** STORED DATA follows **

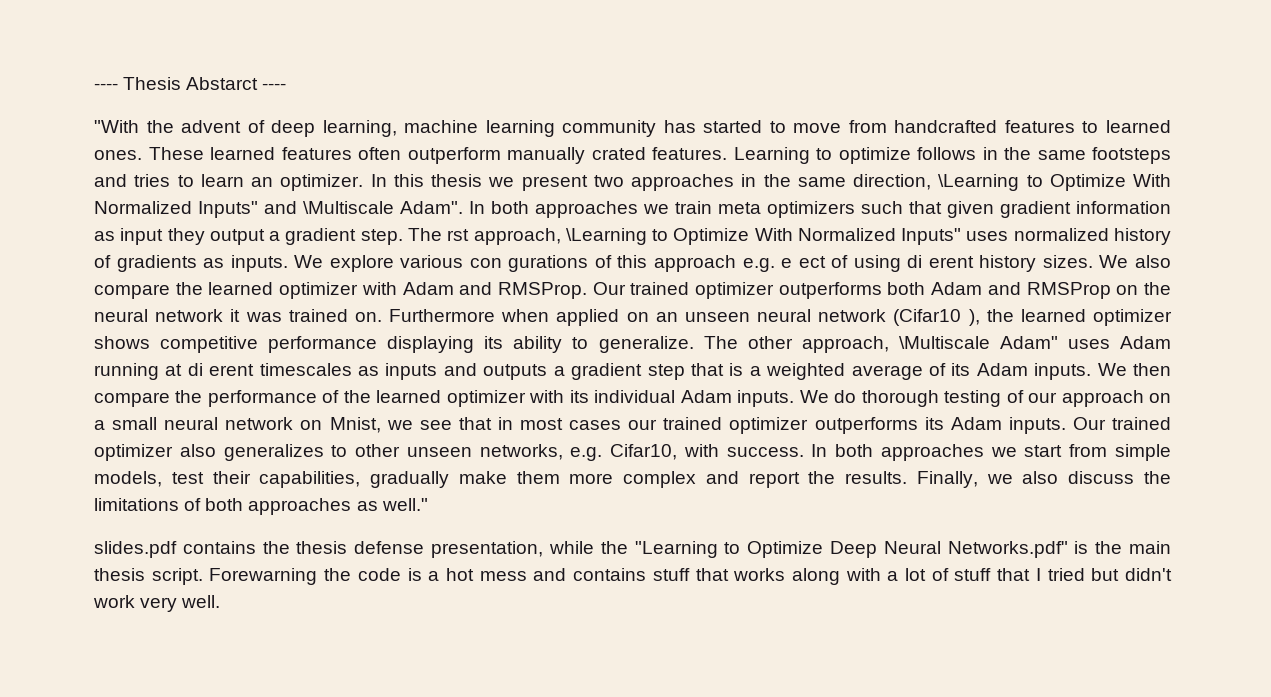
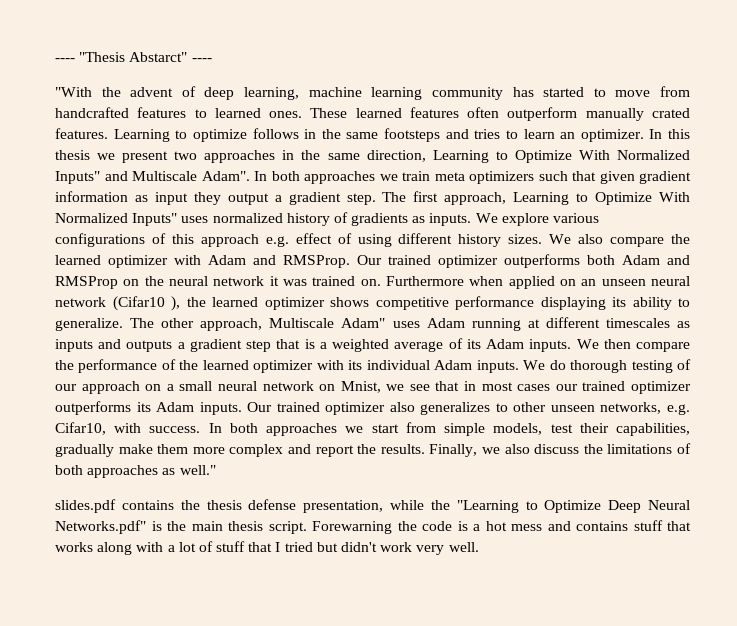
[94,77,259,90] ---- Thesis Abstarct -> [55,52,188,62] ---- "Thesis Abstarct"
[938,174,1020,191] \Learning -> [432,150,489,163] Learning
[303,201,394,214] \Multiscale -> [132,171,197,181] Multiscale
[447,228,647,245] rst approach, \Learning -> [413,191,570,205] first approach, Learning
[469,255,589,272] con gurations -> [55,233,145,247] configurations
[781,255,974,272] e ect of using di erent -> [295,233,453,247] effect of using different
[898,336,990,349] \Multiscale -> [269,318,335,328] Multiscale
[187,363,255,376] di erent -> [545,317,600,328] different

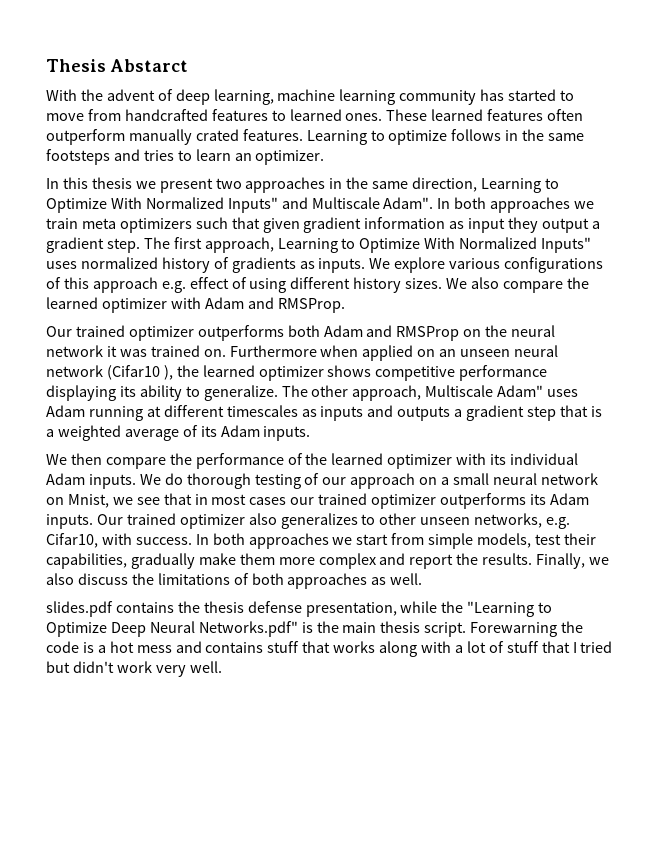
[55,52,212,62] [55,87,92,97] ---- "Thesis Abstarct" ---- // "With -> [46,59,188,72] [46,89,77,101] Thesis Abstarct // With
(644, 135) none -> (325, 157) //
(350, 261) none -> (345, 305) //
(572, 345) none -> (311, 433) //
[179,465,216,475] well." -> [390,573,423,585] well.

** End of STORED DATA **

_WHAT YOU HAVE TO DO_. Report every line above that has the string "Thesis" in it.

_TASK ANSWER_.
[94,77,259,90] ---- Thesis Abstarct -> [55,52,188,62] ---- "Thesis Abstarct"
[55,52,212,62] [55,87,92,97] ---- "Thesis Abstarct" ---- // "With -> [46,59,188,72] [46,89,77,101] Thesis Abstarct // With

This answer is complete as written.